Cette recension a été publiée dans le numéro d’automne 2023 de Politique étrangère (n° 3/2023). Michel Gandilhon propose une analyse de l’ouvrage de Benoît Martin, Chiffrer le crime. Enquête sur la production de statistiques internationales (Presses de Sciences Po, 2023, 328 pages).

C’est une évidence, les données quantitatives ne cessent d’envahir notre quotidien. « Le monde s’est fait nombre » et, au fil de la croissance de leur production, le grand livre des sociétés humaines – pour paraphraser Galilée – se déchiffre désormais dans la langue des big data.
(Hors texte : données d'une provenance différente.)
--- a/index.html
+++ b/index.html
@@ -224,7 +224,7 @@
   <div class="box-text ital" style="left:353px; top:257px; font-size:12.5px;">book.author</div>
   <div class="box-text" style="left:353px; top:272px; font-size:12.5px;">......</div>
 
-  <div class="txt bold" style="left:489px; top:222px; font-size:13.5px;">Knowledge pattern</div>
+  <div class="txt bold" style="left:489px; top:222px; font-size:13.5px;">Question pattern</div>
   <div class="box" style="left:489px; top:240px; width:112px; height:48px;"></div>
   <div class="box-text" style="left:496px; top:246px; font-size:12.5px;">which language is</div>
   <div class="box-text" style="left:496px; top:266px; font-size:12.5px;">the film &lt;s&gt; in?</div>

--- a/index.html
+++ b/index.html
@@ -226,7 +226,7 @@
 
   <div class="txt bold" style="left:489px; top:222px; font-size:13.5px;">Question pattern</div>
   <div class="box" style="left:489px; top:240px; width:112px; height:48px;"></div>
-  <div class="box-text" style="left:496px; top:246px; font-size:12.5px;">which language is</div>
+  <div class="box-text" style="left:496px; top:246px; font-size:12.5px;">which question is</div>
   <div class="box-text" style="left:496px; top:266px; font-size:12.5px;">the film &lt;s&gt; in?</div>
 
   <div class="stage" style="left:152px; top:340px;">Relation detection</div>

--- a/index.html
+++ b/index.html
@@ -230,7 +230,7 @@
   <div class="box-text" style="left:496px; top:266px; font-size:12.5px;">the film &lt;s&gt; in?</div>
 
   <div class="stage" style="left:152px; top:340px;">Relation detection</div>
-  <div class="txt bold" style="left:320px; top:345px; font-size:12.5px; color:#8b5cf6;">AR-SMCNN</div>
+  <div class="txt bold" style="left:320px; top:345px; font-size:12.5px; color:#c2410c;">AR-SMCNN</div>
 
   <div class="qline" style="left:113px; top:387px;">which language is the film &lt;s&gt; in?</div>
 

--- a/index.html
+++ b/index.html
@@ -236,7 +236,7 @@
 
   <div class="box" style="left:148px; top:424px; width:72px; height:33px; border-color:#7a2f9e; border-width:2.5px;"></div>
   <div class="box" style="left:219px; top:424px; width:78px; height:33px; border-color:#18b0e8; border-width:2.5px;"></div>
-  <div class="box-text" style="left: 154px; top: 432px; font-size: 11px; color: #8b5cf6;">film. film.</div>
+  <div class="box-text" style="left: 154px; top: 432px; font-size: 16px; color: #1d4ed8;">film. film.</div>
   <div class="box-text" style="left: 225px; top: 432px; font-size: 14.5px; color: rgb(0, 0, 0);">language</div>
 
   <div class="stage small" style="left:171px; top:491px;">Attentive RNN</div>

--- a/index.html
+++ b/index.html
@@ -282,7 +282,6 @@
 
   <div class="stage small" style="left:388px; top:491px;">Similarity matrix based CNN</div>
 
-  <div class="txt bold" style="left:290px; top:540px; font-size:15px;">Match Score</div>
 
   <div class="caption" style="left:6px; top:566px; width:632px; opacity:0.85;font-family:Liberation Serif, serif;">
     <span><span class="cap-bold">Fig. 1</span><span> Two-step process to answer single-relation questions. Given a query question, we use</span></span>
Devant l’avalanche des données, l’esprit critique se perd, le nombre semblant ontologiquement une garantie de vérité, singulièrement quand il émane d’autorités internationales. C’est pourtant à un tel exercice critique qu’invite cet ouvrage dense et rigoureux.

L’auteur s’est intéressé à l’une des plus prestigieuses agences onusiennes : l’Organisation des Nations unies contre la drogue et le crime (ONUDC), chargée de « chiffrer le crime », notamment celui attaché aux trafics de drogues illégales. Chaque année, l’ONUDC divulgue un certain nombre de publications sur les phénomènes criminels, dont le « Rapport mondial sur les drogues » constitue l’évènement phare. Un rapport attendu des chercheurs et des décideurs, dans un contexte où les enjeux liés à l’usage et aux trafics des stupéfiants ont pris, ces dix dernières années, une ampleur considérable. Comment les chiffres sont‑ils collectés, « fabriqués », interprétés – et surtout par qui ?
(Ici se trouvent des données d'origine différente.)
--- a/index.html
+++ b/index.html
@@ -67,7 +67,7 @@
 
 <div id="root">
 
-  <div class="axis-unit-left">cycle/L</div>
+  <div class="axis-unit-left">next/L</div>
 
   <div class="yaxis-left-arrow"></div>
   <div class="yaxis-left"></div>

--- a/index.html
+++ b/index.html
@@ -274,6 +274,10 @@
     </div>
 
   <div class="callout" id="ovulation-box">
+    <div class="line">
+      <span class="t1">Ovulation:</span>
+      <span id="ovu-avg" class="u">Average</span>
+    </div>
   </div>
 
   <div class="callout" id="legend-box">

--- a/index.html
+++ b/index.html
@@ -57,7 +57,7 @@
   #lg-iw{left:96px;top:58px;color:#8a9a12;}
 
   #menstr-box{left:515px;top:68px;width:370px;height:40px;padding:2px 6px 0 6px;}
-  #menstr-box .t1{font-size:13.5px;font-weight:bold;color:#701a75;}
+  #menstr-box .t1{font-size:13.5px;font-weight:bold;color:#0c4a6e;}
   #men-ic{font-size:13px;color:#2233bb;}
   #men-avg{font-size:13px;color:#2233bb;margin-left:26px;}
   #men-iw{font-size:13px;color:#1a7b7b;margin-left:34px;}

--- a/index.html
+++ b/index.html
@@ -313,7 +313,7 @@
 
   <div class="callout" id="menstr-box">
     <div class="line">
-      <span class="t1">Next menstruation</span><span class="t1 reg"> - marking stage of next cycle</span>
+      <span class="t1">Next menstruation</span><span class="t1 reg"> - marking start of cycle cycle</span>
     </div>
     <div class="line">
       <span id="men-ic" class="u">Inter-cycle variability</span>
Dans un déroulé implacable relevant de la sociologie des quantifications, l’ouvrage suit la longue chaîne de production qui aboutit à des rapports présentant toutes les apparences de la scientificité – fourmillant de graphiques, de tableaux, d’encadrés méthodologiques et de centaines de références bibliographiques renvoyant aux meilleurs articles scientifiques.
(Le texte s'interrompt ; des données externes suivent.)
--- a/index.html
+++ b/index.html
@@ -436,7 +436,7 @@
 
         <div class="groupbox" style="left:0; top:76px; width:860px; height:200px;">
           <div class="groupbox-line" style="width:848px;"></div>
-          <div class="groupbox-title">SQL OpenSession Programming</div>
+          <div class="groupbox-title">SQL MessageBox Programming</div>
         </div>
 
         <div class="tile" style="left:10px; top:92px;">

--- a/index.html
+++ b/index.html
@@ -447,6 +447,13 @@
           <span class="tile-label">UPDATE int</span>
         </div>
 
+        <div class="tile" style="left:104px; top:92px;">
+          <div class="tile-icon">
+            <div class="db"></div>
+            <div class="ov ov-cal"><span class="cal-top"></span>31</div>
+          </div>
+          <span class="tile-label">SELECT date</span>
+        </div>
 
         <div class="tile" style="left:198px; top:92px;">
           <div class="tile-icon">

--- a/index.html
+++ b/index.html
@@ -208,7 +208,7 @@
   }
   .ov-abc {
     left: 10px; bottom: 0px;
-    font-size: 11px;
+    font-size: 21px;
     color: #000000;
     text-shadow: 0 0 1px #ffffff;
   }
Pourtant, la réalité décrite par l’auteur, une fois ouvertes les « boîtes noires de la production des statistiques », est moins brillante. L’ouvrage montre bien, a fortiori dans un domaine aussi sensible que la criminalité internationale, que l’agence est largement tributaire de données quantitatives produites par les États. Une réalité certes inévitable, mais qui n’est pas sans poser des problèmes complexes et capitaux, notamment de méthodologie, de comparabilité et de compatibilité. En outre, leur interprétation, lors de la finalisation, est soumise à l’appréciation des gouvernements et il arrive que les rédacteurs de l’agence fassent l’objet d’un certain nombre de pressions. Dès lors, même dans les domaines où l’ONUDC dispose de plus d’autonomie, comme la mesure des productions illicites de drogues, elle reste tributaire du bon vouloir des États. Il est d’ailleurs dommage que l’auteur n’ait pas donné plus d’illustrations concrètes des tensions entre l’agence onusienne et les gouvernements. À cet égard, l’attitude du Maroc, un des premiers producteurs de résine de cannabis au monde, qui a fermé voici plus de quinze ans le bureau de l’ONUDC, est exemplaire.

Dès lors, pour l’auteur, la production des statistiques relève pour une part significative d’arrangements et de négociations, lesquels débouchent sur « une expertise partiellement contrôlée par le politique en lieu et place d’un diagnostic mondial scientifique ». En dépit de leurs limites, brillamment soulignées par l’auteur au travers de multiples exemples, les rapports de l’ONUDC n’en demeurent pas moins une mine de données pour les chercheurs. On peut être plus sceptique, en revanche, sur son souhait d’un gouvernement mondial pilotant une instance véritablement indépendante.